● Brief
Once the line containing "-> <div> <a>Warunki" is found in the material below, it and every line after it should be transcribed exactly, with pictures left out and nothing added.

● Data shown
══════════
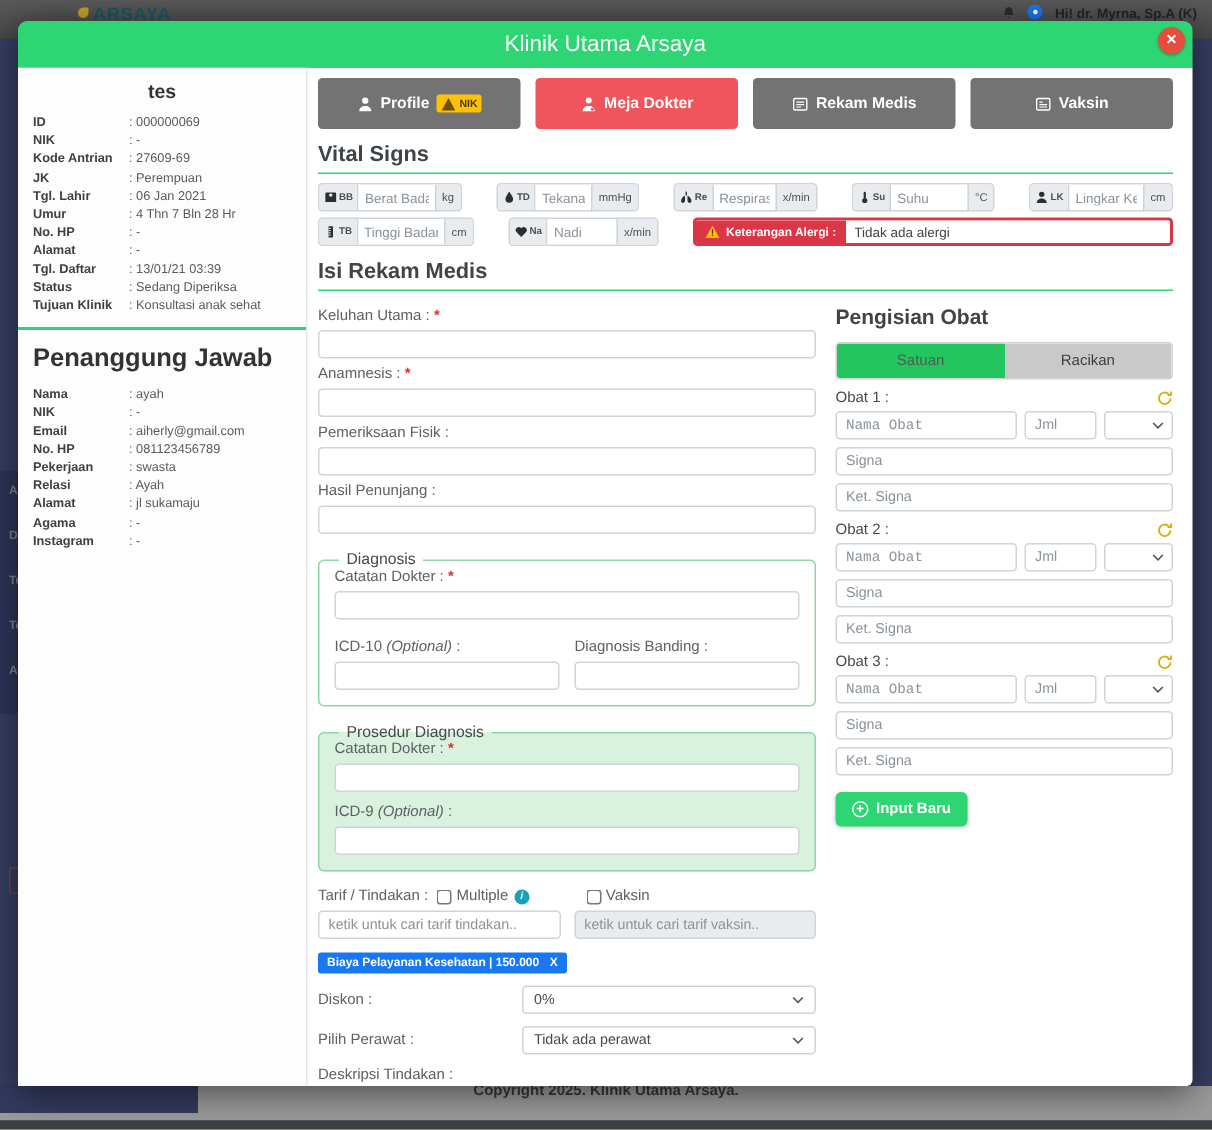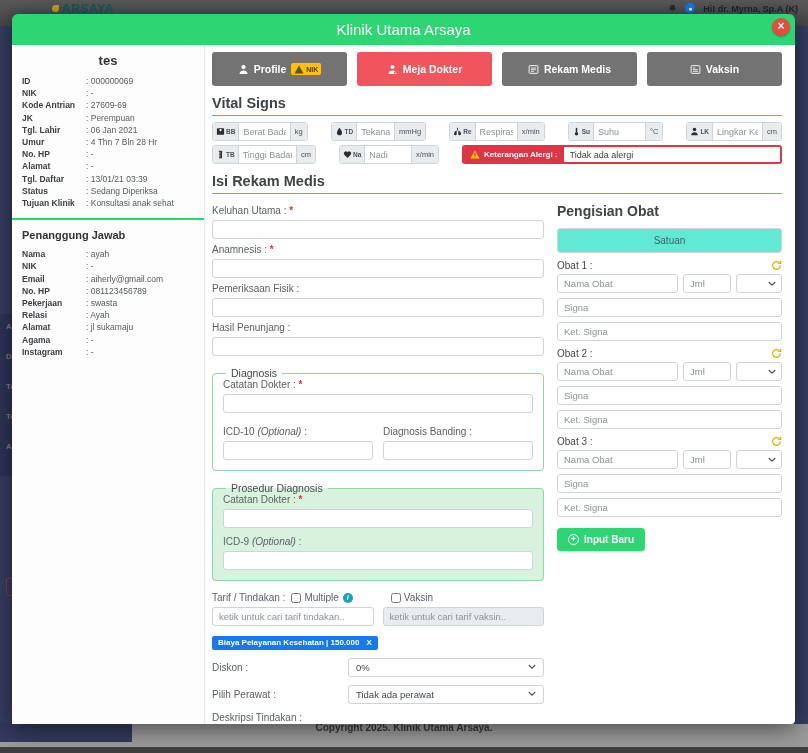"Penanggung Jawab" .guardian-title { font-size: 11px -> 17px }
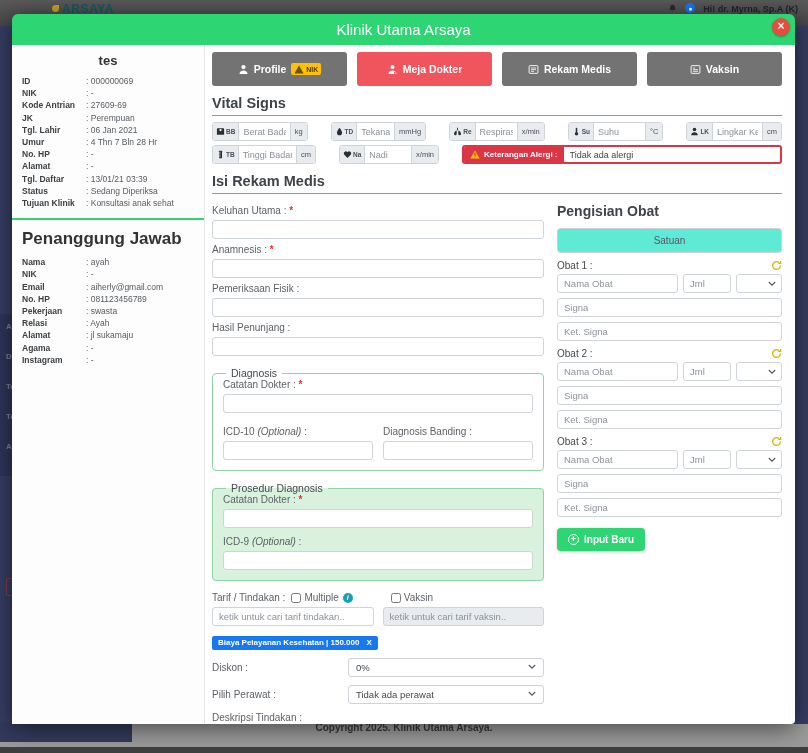"Satuan" .obat-tab { background: #5eead4 -> #22c55e }
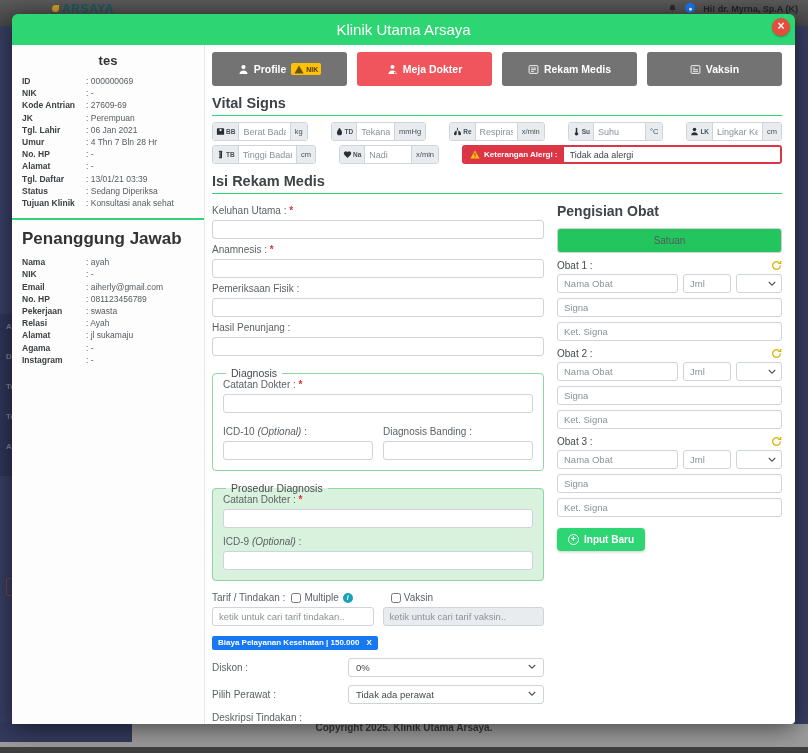"Racikan" div.obat-tab { html: none -> <div>Racikan</div> }
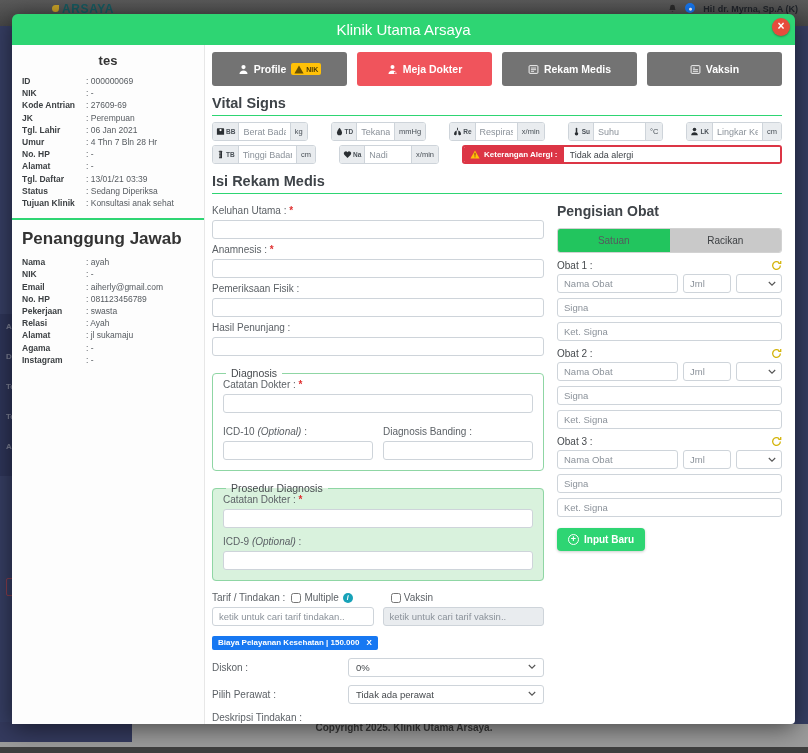"Nama Obat" .obat-row1 .text-input.nama { font-family: none -> Liberation Mono, monospace }
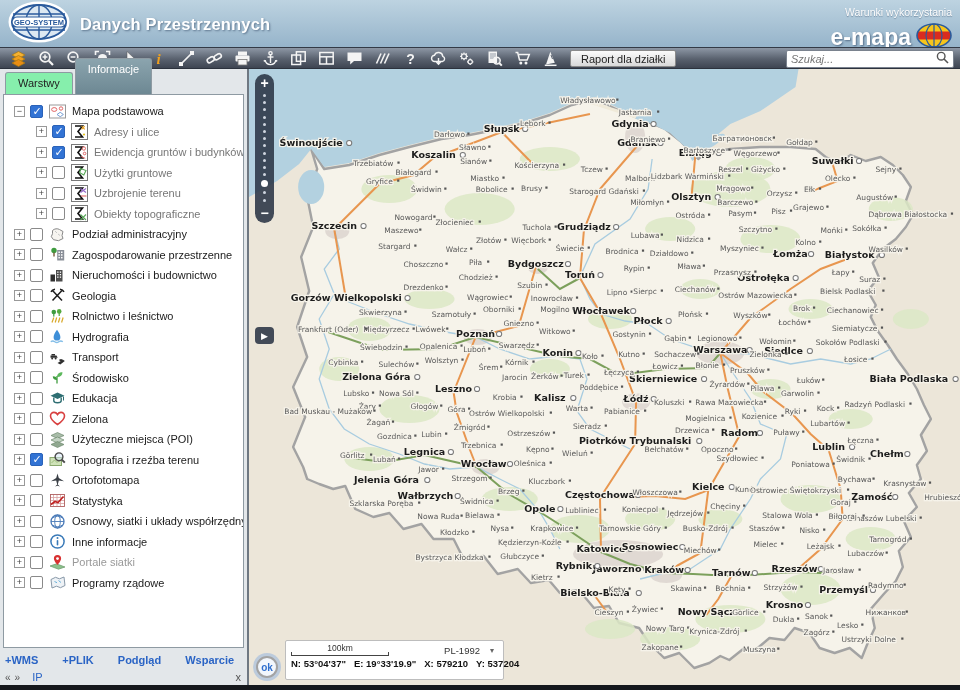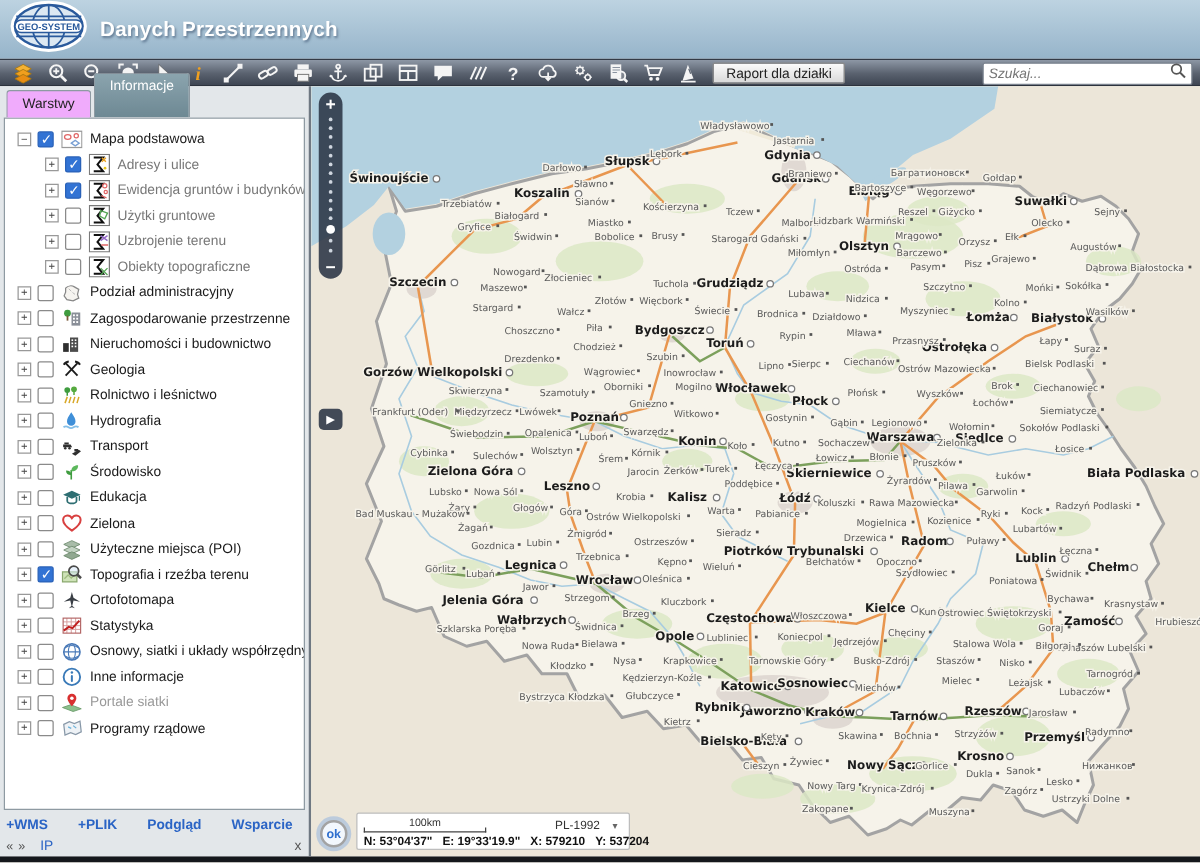"Warunki wykorzystania" div.header-right { html: none -> <div> <a>Warunki wykorzystania</a> <div> <span>e-mapa</span> <span> <svg> <defs> <clipPath> <ellipse></ellipse> </clipPath> </defs> <ellipse></ellipse> <rect></rect> <ellipse></ellipse> <ellipse></ellipse> <line></line> </svg> </span> </div> </div> }
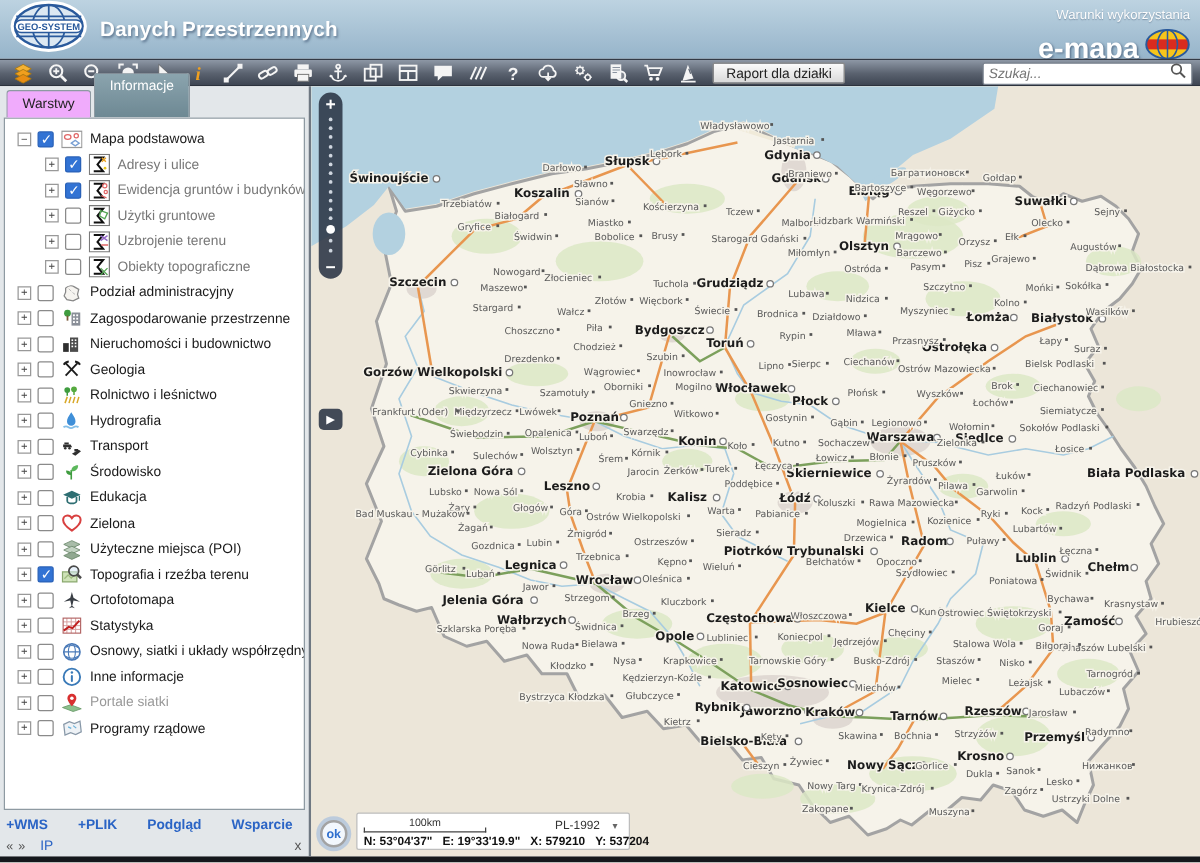"Warstwy" .tab.active { background: #f0abfc -> #86efac }
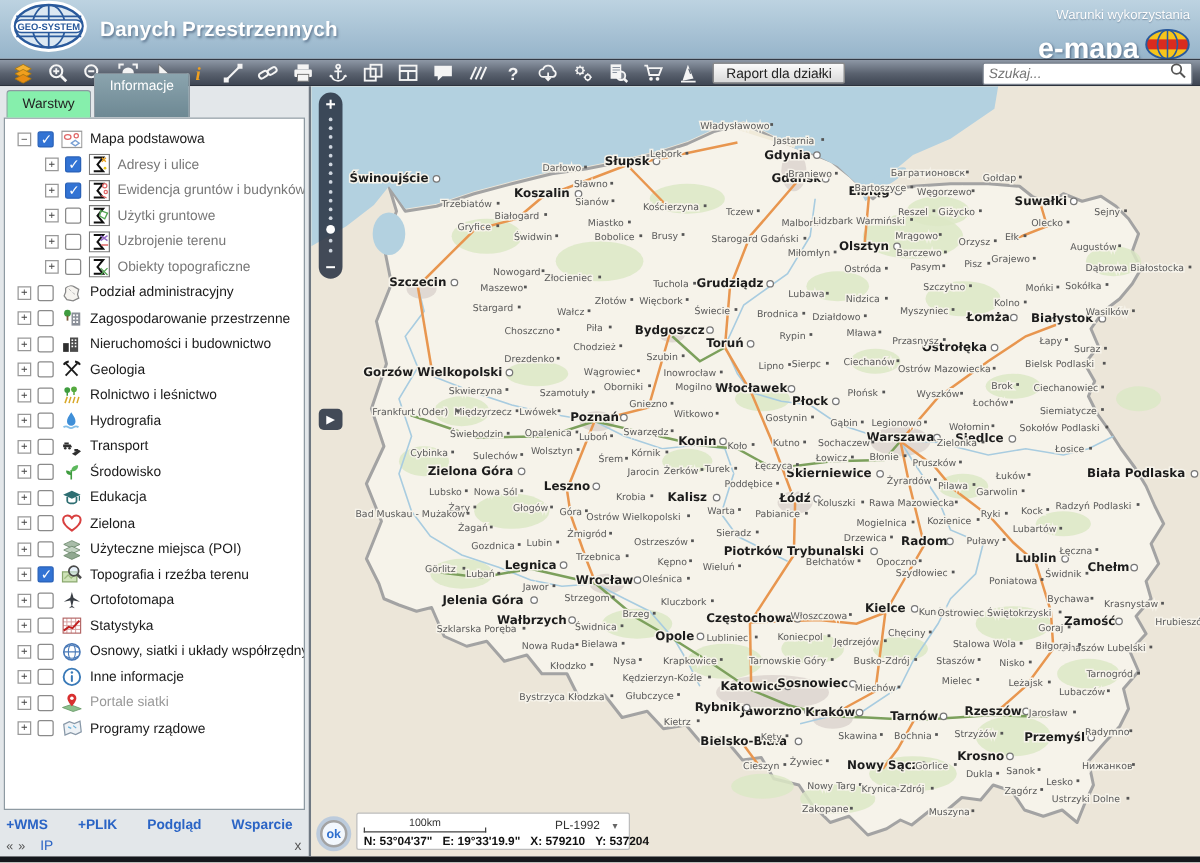"100km" .statusbox { height: 30px -> 40px }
══════════
● Exercise answer
"Warunki wykorzystania" div.header-right { html: none -> <div> <a>Warunki wykorzystania</a> <div> <span>e-mapa</span> <span> <svg> <defs> <clipPath> <ellipse></ellipse> </clipPath> </defs> <ellipse></ellipse> <rect></rect> <ellipse></ellipse> <ellipse></ellipse> <line></line> </svg> </span> </div> </div> }
"Warstwy" .tab.active { background: #f0abfc -> #86efac }
"100km" .statusbox { height: 30px -> 40px }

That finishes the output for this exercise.